◆ **ACTION ITEM**
A single number is the answer: the count of lines in the records that hold the word "right".

◆ **MATERIAL PROVIDED**
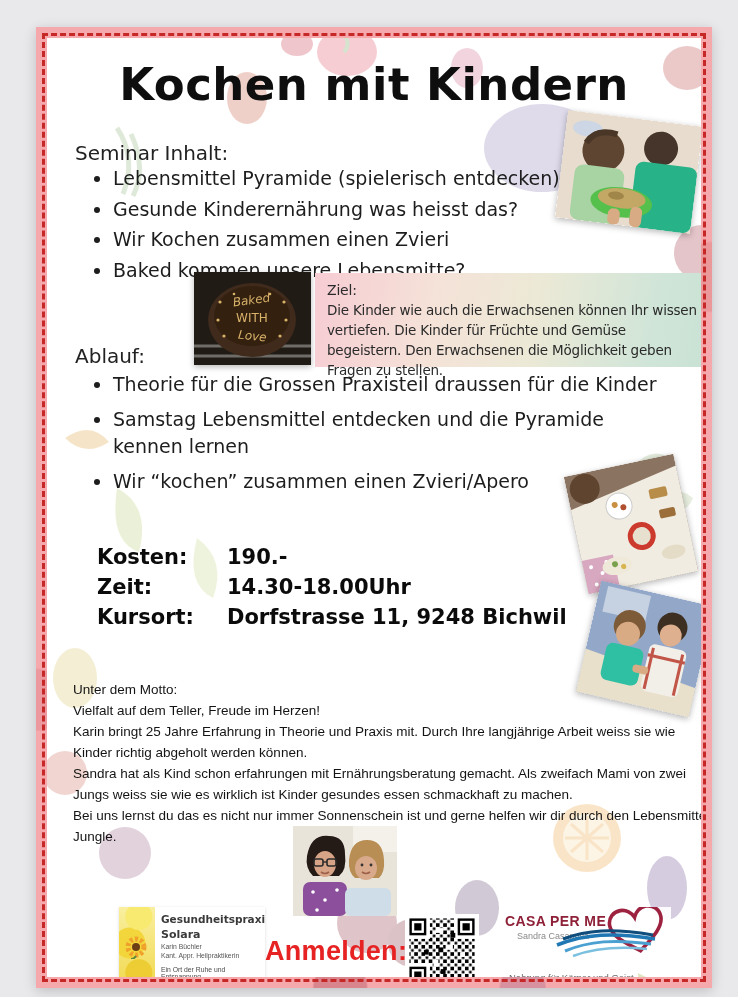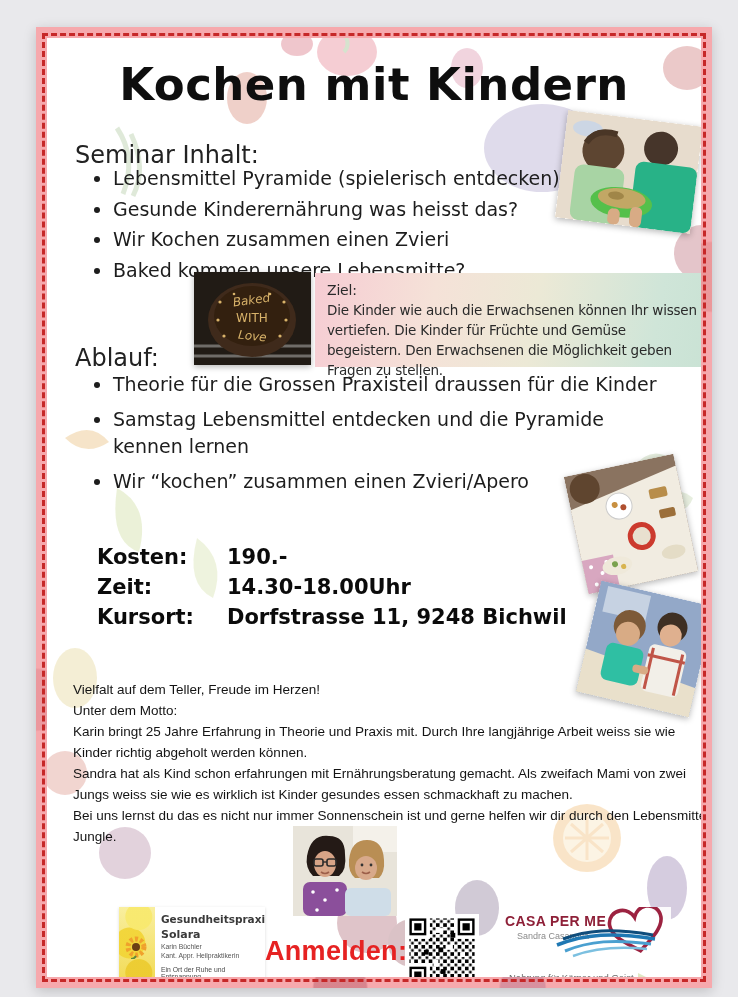--- a/index.html
+++ b/index.html
@@ -21,7 +21,7 @@
   .title{left:0;right:0;top:20px;text-align:center;font-size:45px;font-weight:800;
          letter-spacing:.5px;color:#0e0e0e;margin:0;}
 
-  .sec-h{font-size:24px;color:#222;}
+  .sec-h{font-size:20px;color:#222;}
   #seminar-h{left:28px;top:103px;}
   ul.bullets{position:absolute;margin:0;padding-left:26px;list-style:disc;font-size:19px;
              color:#1d1d1d;z-index:2;}

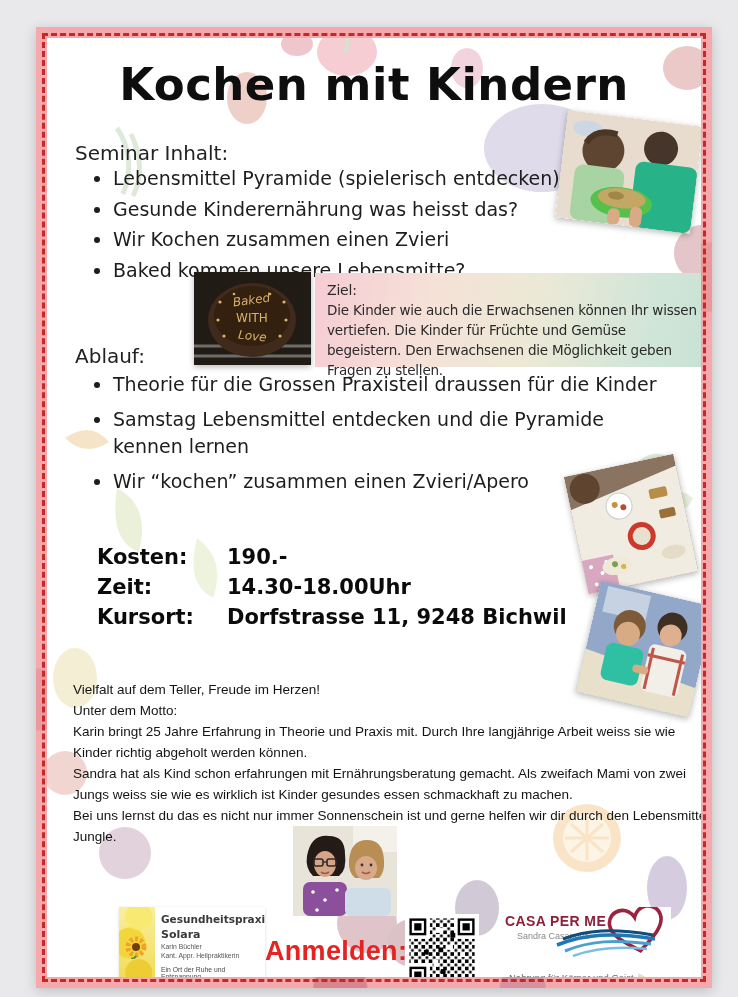--- a/index.html
+++ b/index.html
@@ -239,8 +239,8 @@
       </div>
 
       <div class="motto z">
+        <div>Unter dem Motto:</div>
         <div>Vielfalt auf dem Teller, Freude im Herzen!</div>
-        <div>Unter dem Motto:</div>
         <div>Karin bringt 25 Jahre Erfahrung in Theorie und Praxis mit. Durch Ihre langjährige Arbeit weiss sie wie Kinder richtig abgeholt werden können.</div>
         <div>Sandra hat als Kind schon erfahrungen mit Ernährungsberatung gemacht. Als zweifach Mami von zwei Jungs weiss sie wie es wirklich ist Kinder gesundes essen schmackhaft zu machen.</div>
         <div>Bei uns lernst du das es nicht nur immer Sonnenschein ist und gerne helfen wir dir durch den Lebensmittel Jungle.</div>

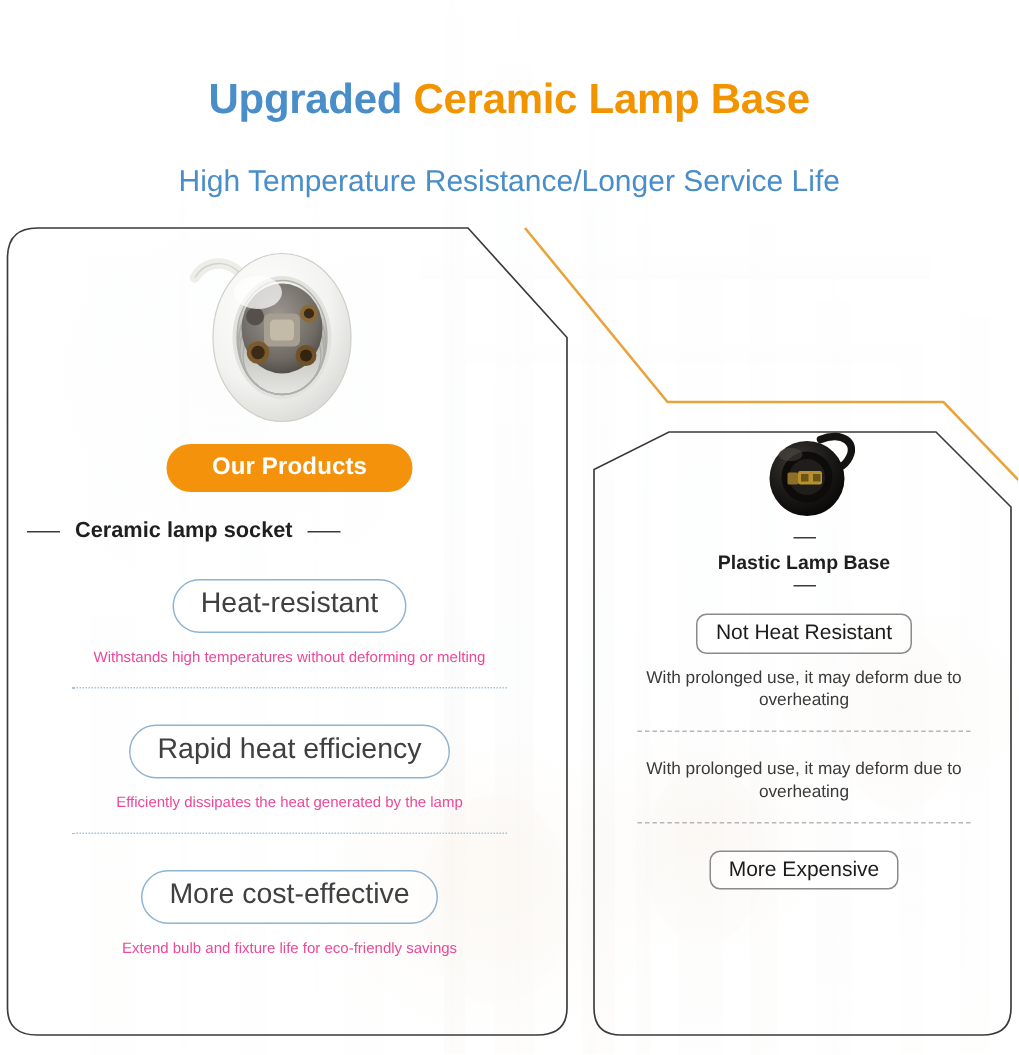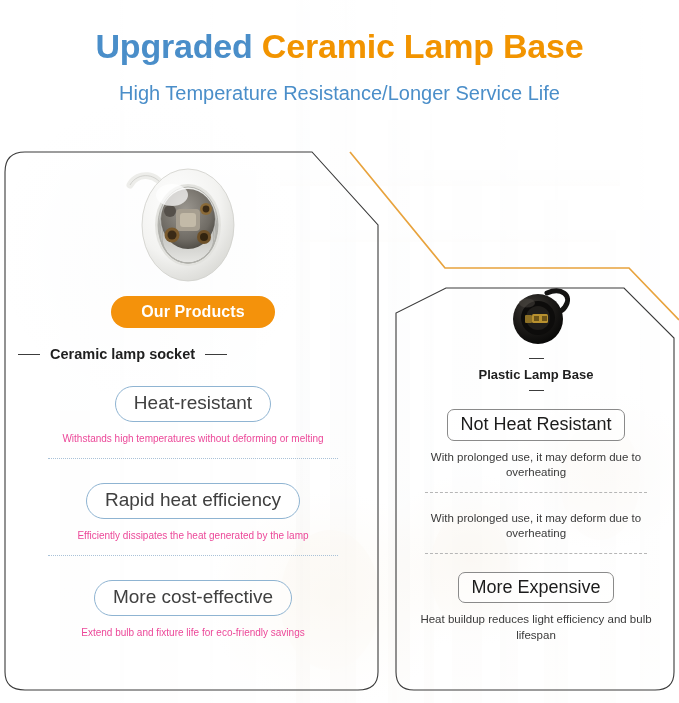--- a/index.html
+++ b/index.html
@@ -85,9 +85,9 @@
     text-align: center;
   }
   .title {
-    margin: 0;
-    padding-top: 28px;
-    font-size: 34px;
+    margin: 11px;
+    padding-top: 40px;
+    font-size: 28px;
     font-weight: bold;
     letter-spacing: -0.2px;
     line-height: 1.1;

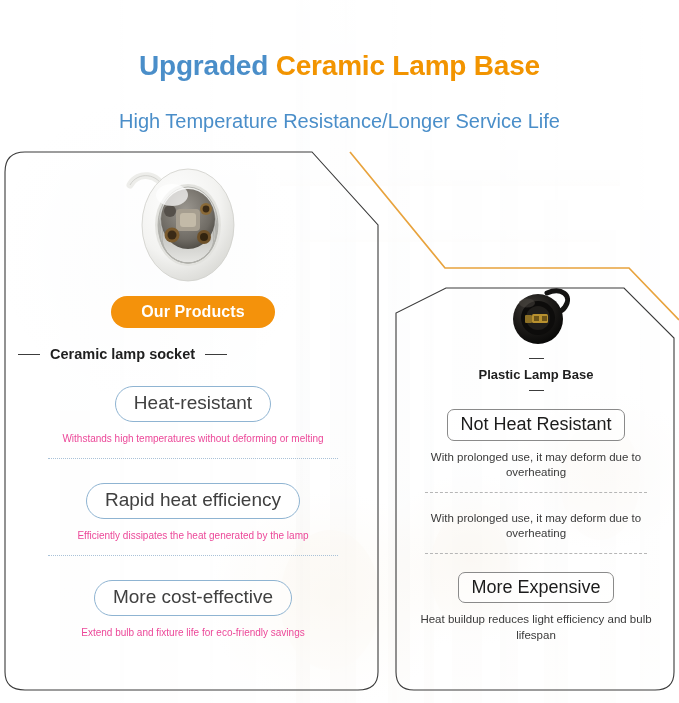--- a/index.html
+++ b/index.html
@@ -201,7 +201,7 @@
     border: 1.2px solid #8a8a8a;
     color: #1c1c1c;
     background: rgba(255,255,255,0.55);
-    font-size: 18px;
+    font-size: 14px;
     padding: 3px 12px 4px 12px;
     border-radius: 7px;
     line-height: 1.25;

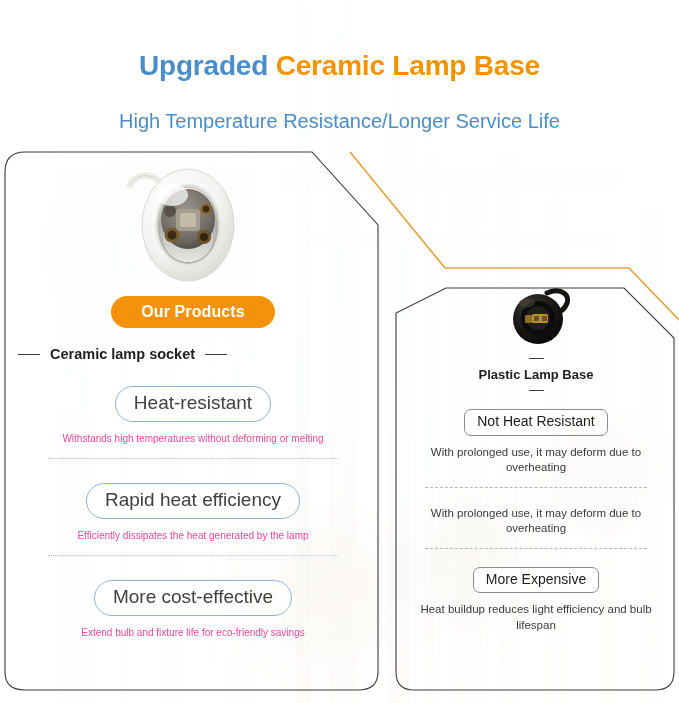--- a/index.html
+++ b/index.html
@@ -404,7 +404,6 @@
 
     <div class="feature">
       <span class="pill-right">More Expensive</span>
-      <p class="desc-right">Heat buildup reduces light efficiency and bulb lifespan</p>
     </div>
   </div>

◆ **SOLUTION TO THE EXERCISE**
3